Intranasal administration of interferon beta bypasses the blood–brain barrier to target the central nervous system and cervical lymph nodes: a non-invasive treatment strategy for multiple sclerosis

• Published in: Journal of neuroimmunology Vol. 151; no. 1; pp. 66 - 77
• Main Authors: Ross, T.M, Martinez, P.M, Renner, J.C, Thorne, R.G, Hanson, L.R, Frey, W.H
• Format: Journal Article
• Language: English
• Published: Netherlands Elsevier B.V 01.06.2004
• Subjects: Administration, Intranasal; Animals; Autoradiography; Blood-Brain Barrier - physiology; Blood–brain barrier; Blotting, Western; Brain Chemistry; Central Nervous System - chemistry; Central Nervous System - metabolism; Cervical Vertebrae; Cytokines; Immunosuppressive Agents - administration & dosage; Immunosuppressive Agents - metabolism; Injections, Intravenous; Interferon-beta - administration & dosage; Interferon-beta - metabolism; Interferon-β; Intranasal; Lymph Nodes; Male; Multiple sclerosis; Multiple Sclerosis - drug therapy; Rats; Tissue Distribution; Interferon-β; Multiple sclerosis; Intranasal; Cytokines; Blood–brain barrier
• ISSN: 0165-5728; 1872-8421
• DOI: 10.1016/j.jneuroim.2004.02.011

Intranasal (IN) administration of IFNβ-1b was examined as a route for targeted delivery to the rat central nervous system (CNS).

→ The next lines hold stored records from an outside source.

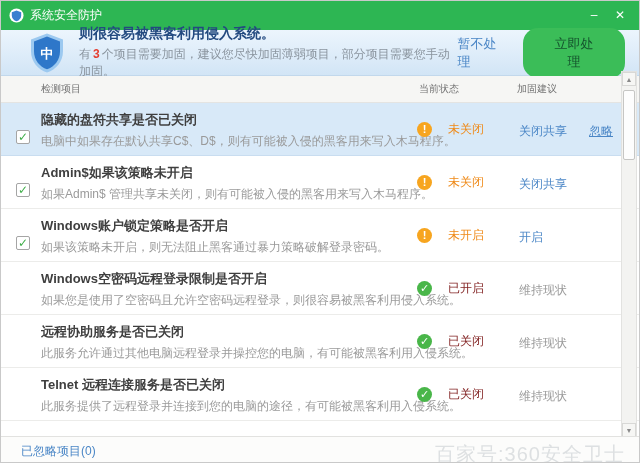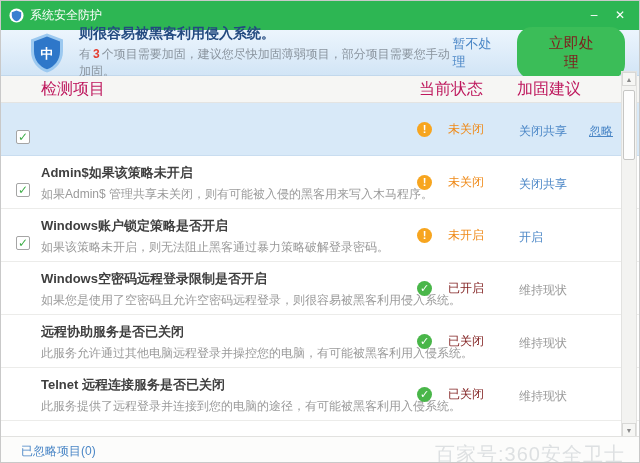--- a/index.html
+++ b/index.html
@@ -25,7 +25,7 @@
   .subline .count { color:#e53c2e; font-weight:bold; margin:0 2px; }
   .banner-actions { margin-left:auto; display:flex; align-items:center; gap:20px; }
   .later { color:#4a86c6; font-size:13px; cursor:pointer; text-decoration:none; }
-  .fix-now { background:#3bbd58; border:none; color:#7f1d1d; font-size:15px;
+  .fix-now { background:#3bbd58; border:none; color:#14532d; font-size:13px;
              padding:7px 28px; border-radius:15px; cursor:pointer; }
 
   

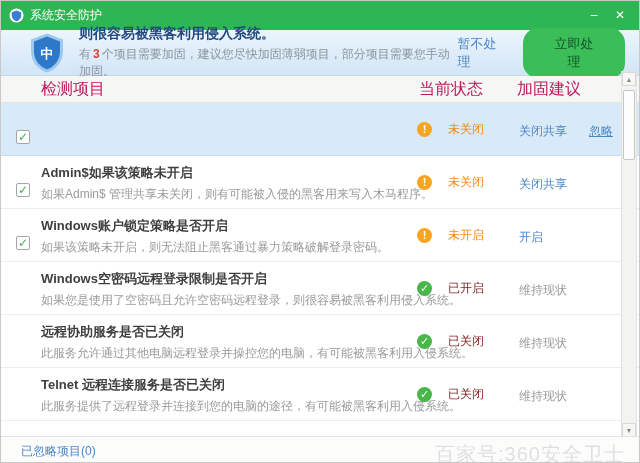--- a/index.html
+++ b/index.html
@@ -30,7 +30,7 @@
 
   
   .table-header { height:27px; background:#f6f6f4; border-bottom:1px solid #e4e4e2;
-                  position:relative; font-size:16px; color:#be185d; line-height:26px; }
+                  position:relative; font-size:10px; color:#737373; line-height:26px; }
   .col-item { margin-left:40px; }
   .col-status { position:absolute; left:418px; top:0; }
   .col-sugg { position:absolute; left:516px; top:0; }

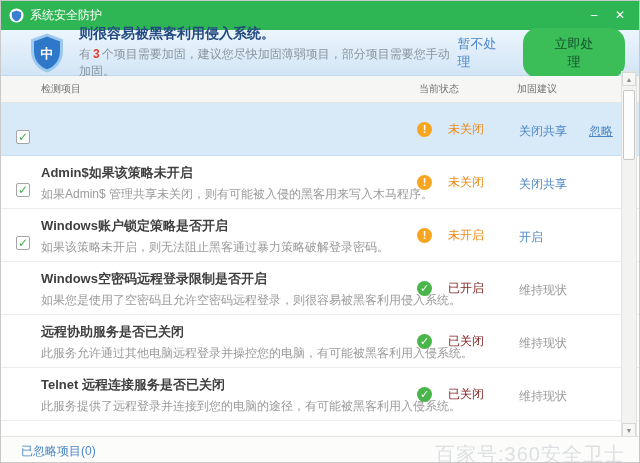--- a/index.html
+++ b/index.html
@@ -130,6 +130,10 @@
     <span class="checkbox">
       <span class="check">✓</span>
     </span>
+    <div class="row-main">
+      <div class="row-title">隐藏的盘符共享是否已关闭</div>
+      <div class="row-desc">电脑中如果存在默认共享C$、D$，则有可能被入侵的黑客用来写入木马程序。</div>
+    </div>
     <div class="status">
       <span class="status-icon">!</span>
       <span class="status-text">未关闭</span>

Intranasal administration resulted in significant delivery throughout the CNS and cervical lymph nodes with low delivery to peripheral organs. At similar blood levels, intravenous (IV) administration of IFNβ-1b yielded 88–98% lower CNS levels and 100–1650% greater peripheral organ levels compared to intranasal. Autoradiography confirmed much greater delivery to the CNS with intranasal administration. Intranasally administered IFNβ-1b reached the brain intact and produced tyrosine phosphorylation of IFN receptor in the CNS. Intranasal administration offers a non-invasive method of drug delivery for multiple sclerosis (MS) that bypasses the blood–brain barrier (BBB) and directly targets the CNS and lymph nodes.